Father of the Sangha
Teaching 3 - The Middle Way Or Eightfold Path
The Way to end all suffering is called the Middle Way because it avoids the two extremes of sensual indulgence and self mortification. Only when the body is in reasonable comfort but not over indulged has the mind the clarity and strength to meditate deeply and discover the Truth. This Middle Way consists of the diligent cultivation of Virtue, Meditation and Wisdom, which is explained in more detail as the Noble Eightfold Path.
- Right Understanding
- Right Thought
- Right Speech
- Right Action
- Right Livelihood
- Right Effort
- Right Mindfulness
- Right Concentration
Right Speech, Action and Livelihood constitute the training in Virtue or Morality.
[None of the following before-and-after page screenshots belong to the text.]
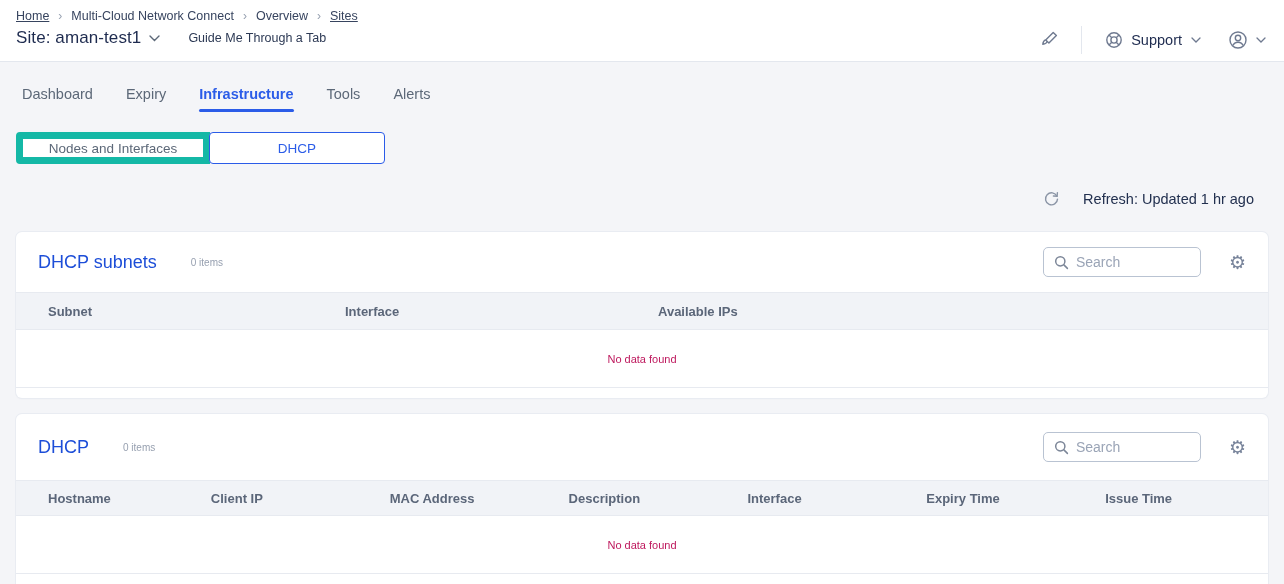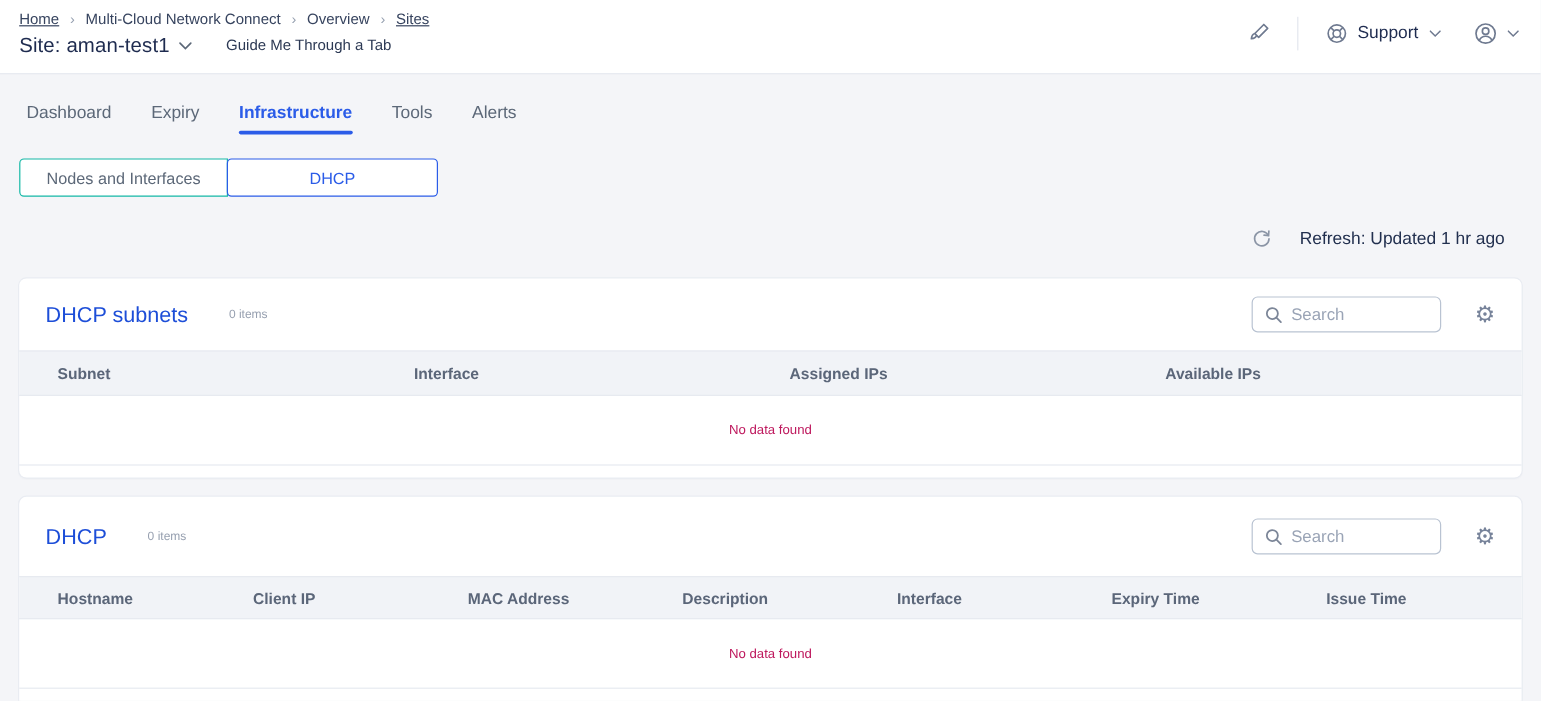--- a/index.html
+++ b/index.html
@@ -27,7 +27,7 @@
     margin-left: 28px; background: none; border: none; cursor: pointer;
     font-family: inherit; font-size: 12.5px; color: #2c3954;
   }
-  .top-actions { position: absolute; top: 14px; right: 18px; display: flex; align-items: center; }
+  .top-actions { position: absolute; top: 26px; right: 18px; display: flex; align-items: center; }
   .icon-btn { background: none; border: none; cursor: pointer; display: inline-flex; align-items: center; }
   .v-divider { width: 1px; height: 28px; background: #e3e7ee; margin: 0 22px 0 20px; }
   .support-btn { gap: 7px; font-family: inherit; font-size: 14.5px; color: #1e2b4f; margin-right: 26px; }

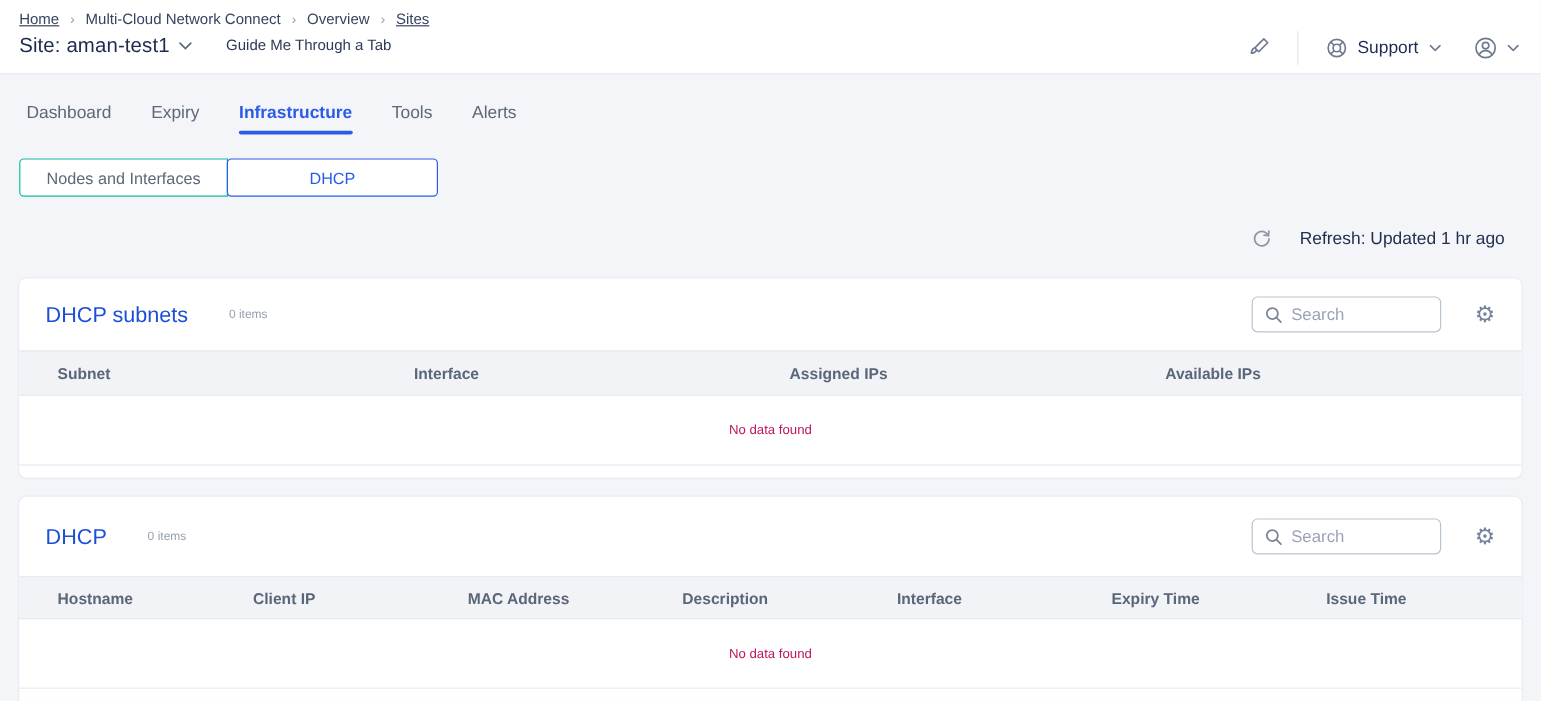--- a/index.html
+++ b/index.html
@@ -44,7 +44,7 @@
     height: 32px; display: inline-flex; align-items: center; justify-content: center;
     background: #fff; font-family: inherit; font-size: 13.5px; cursor: pointer;
   }
-  .seg.plain { width: 174px; border: 1px solid #14b8a6; border-radius: 4px 0 0 4px; color: #5c6878; }
+  .seg.plain { width: 194px; border: 7px solid #14b8a6; border-radius: 4px 0 0 4px; color: #5c6878; }
   .seg.active { width: 176px; border: 1px solid #2b5ce8; border-radius: 4px; color: #2b5ce8; margin-left: -1px; position: relative; z-index: 2; }
   
   .refresh-row { display: flex; justify-content: flex-end; margin: 26px 30px 0 0; }

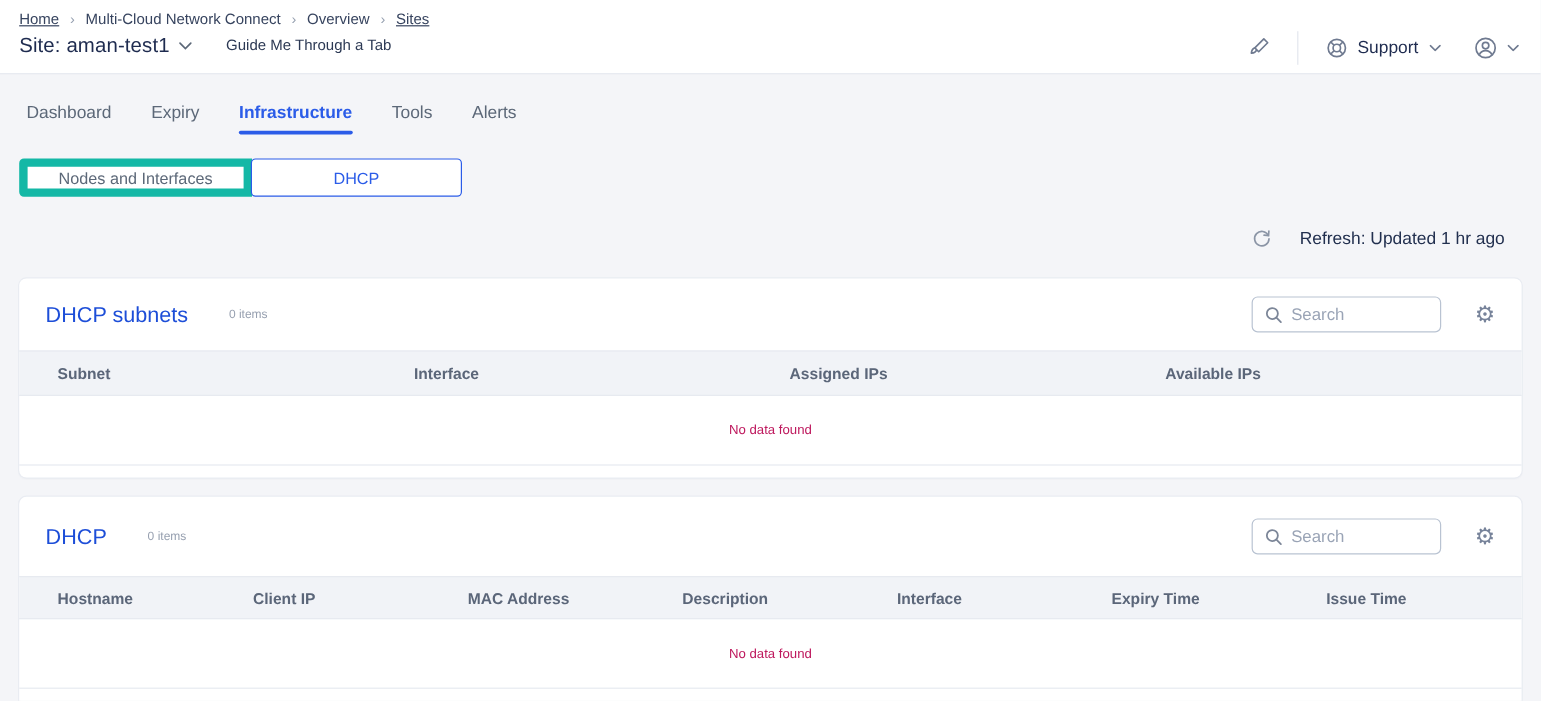--- a/index.html
+++ b/index.html
@@ -198,7 +198,6 @@
   <div class="thead cols-4">
     <div class="th">Subnet</div>
     <div class="th">Interface</div>
-    <div class="th">Assigned IPs</div>
     <div class="th">Available IPs</div>
   </div>
   <div class="empty-row">No data found</div>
For a practising Buddhist it consists of maintaining the five Buddhist Precepts, which are to refrain from:
- Deliberately causing the death of any living being;
- Intentionally taking for ones own the property of another;
- Sexual misconduct, in particular adultery;
- Lying and breaking promises;
- Drinking alcohol or taking stupefying drugs which lead to lack of mindfulness.
Right Effort, Mindfulness and Concentration refer to the practice of Meditation, which purifies the mind through the experience of blissful states of inner stillness and empowers the mind to penetrate the meaning of life through profound moments of insight.
Right Understanding and Thought are the manifestation of Buddha Wisdom which ends all suffering, transforms the personality and produces unshakeable serenity and tireless compassion.
According to the Buddha, without perfecting the practice of Virtue it is impossible to perfect Meditation, and without perfecting Meditation it is impossible to arrive at Enlightenment Wisdom. Thus the Buddhist Path is a Gradual Path, a Middle Way consisting of Virtue, Meditation and Wisdom as explained in the Noble Eightfold Path leading to happiness and liberation.